In light of the preceding questions we propose a path with a constant 6.2% slope. This 6.2% slope is a middle point between regrading the entire trail to 5%--requiring substantial gabion wall constructions or isolating elevated walkways, and leaving the path dangerously steep. The proposed pathway greatly improves ease of access by creating a new trailhead at a lower elevation, bypassing corn dog and providing a consistent slope that works with the topography of the site. We believe this regraded option will be less expensive to build, and easier to maintain. Providing more universal asscess without domesticating Trestles, the new trail will also decrease the speed of bicyclists. On The Wave visitors do not have to worry about twisting an ankle or tumbling down a steep slope and arrive at the beach or home resembling a corndog. This 6.2% slope will maintain the overall qualities of wildness and the connection with nature and direct access to it...all that we all love about trestles.
Beyond the automatic safety gate at the railroad crossing the bridge extends out over the wetland, and the deck widens as it divides into two paths. The low path follows the ocean side of the bridge, rising and falling gently within ADA accessibility guidelines. The other path rises up to a higher elevation to provide views to the ocean, the Ach, and the surrounding wetland habitat. A continuous sloping surface connects the upper and lower decks creating an informal landscape that can be utilized in a variety of ways.
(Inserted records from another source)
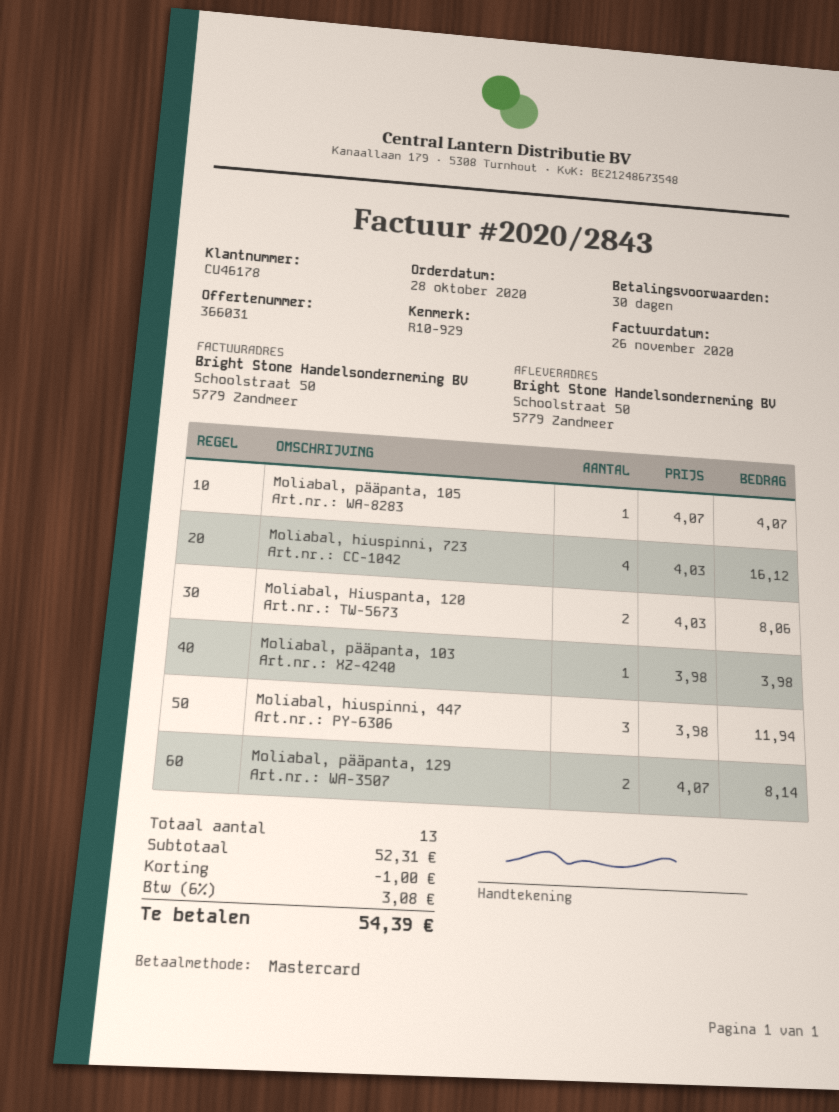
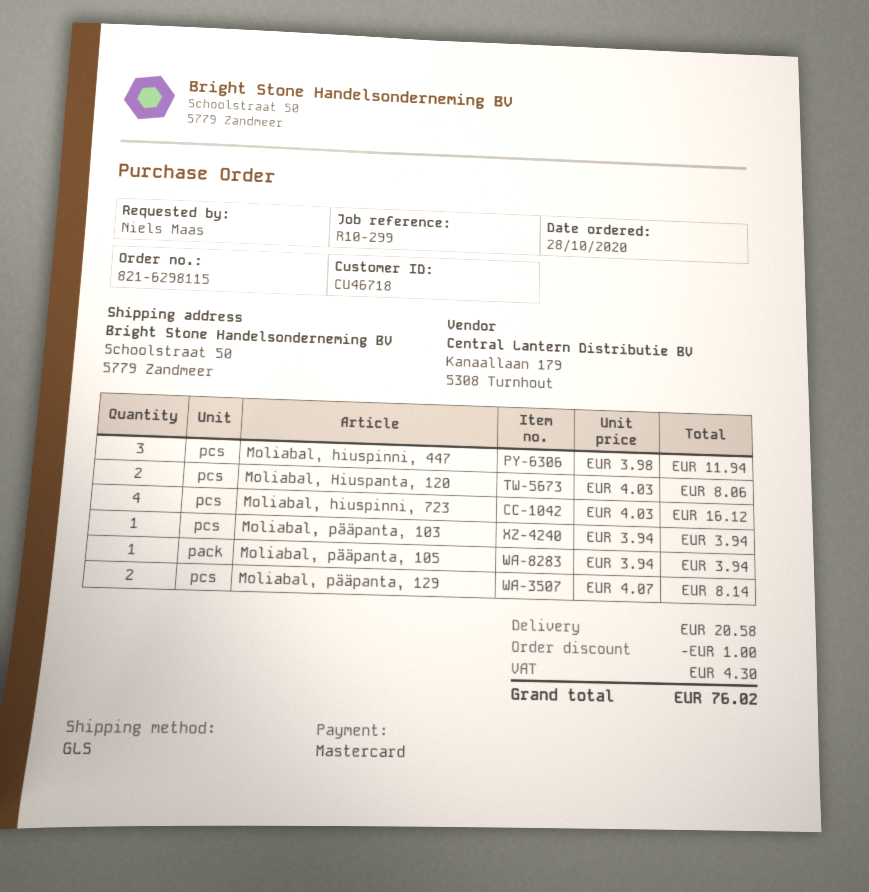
customer number: CU46178 -> CU46718
reference: R10-929 -> R10-299
Moliabal, pääpanta, 105: 1 x 4.07 = 4.07 -> 1 x 3.94 = 3.94
Moliabal, pääpanta, 103: 1 x 3.98 = 3.98 -> 1 x 3.94 = 3.94
shipping: none -> 20.58
tax: 3.08 -> 4.30
total: 54.39 -> 76.02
The bridge is a key component to providing a safe and easy access way to the beach. The pathway will also allow the restoration of the existing wetland habitat. All informal paths through this area will be closed. The bridge also provides an opportunity for users to pause and enjoy the landscape, bird watch, and learn about the local ecosystems. The design seeks to minimize its footprint on the wetland by only utilizing a single line of columns. Materials are chosen for performance, durability, sustainable forestry, and recyclability.
A series of lounge seats are pulled up from the sloped surface – they face south over the wetlands and towards the breaking waves of the surf spot ‘Middles’. The low rounded, gradual contours of the wooden bridge deck minimize the visual and physical impact of the design on the site. The crisp edges of the deck rise to reveal a remarkable lightness and grace to the steel structure. The sinuous wooden slats spread apart to allow sunlight through to the rushes and water below.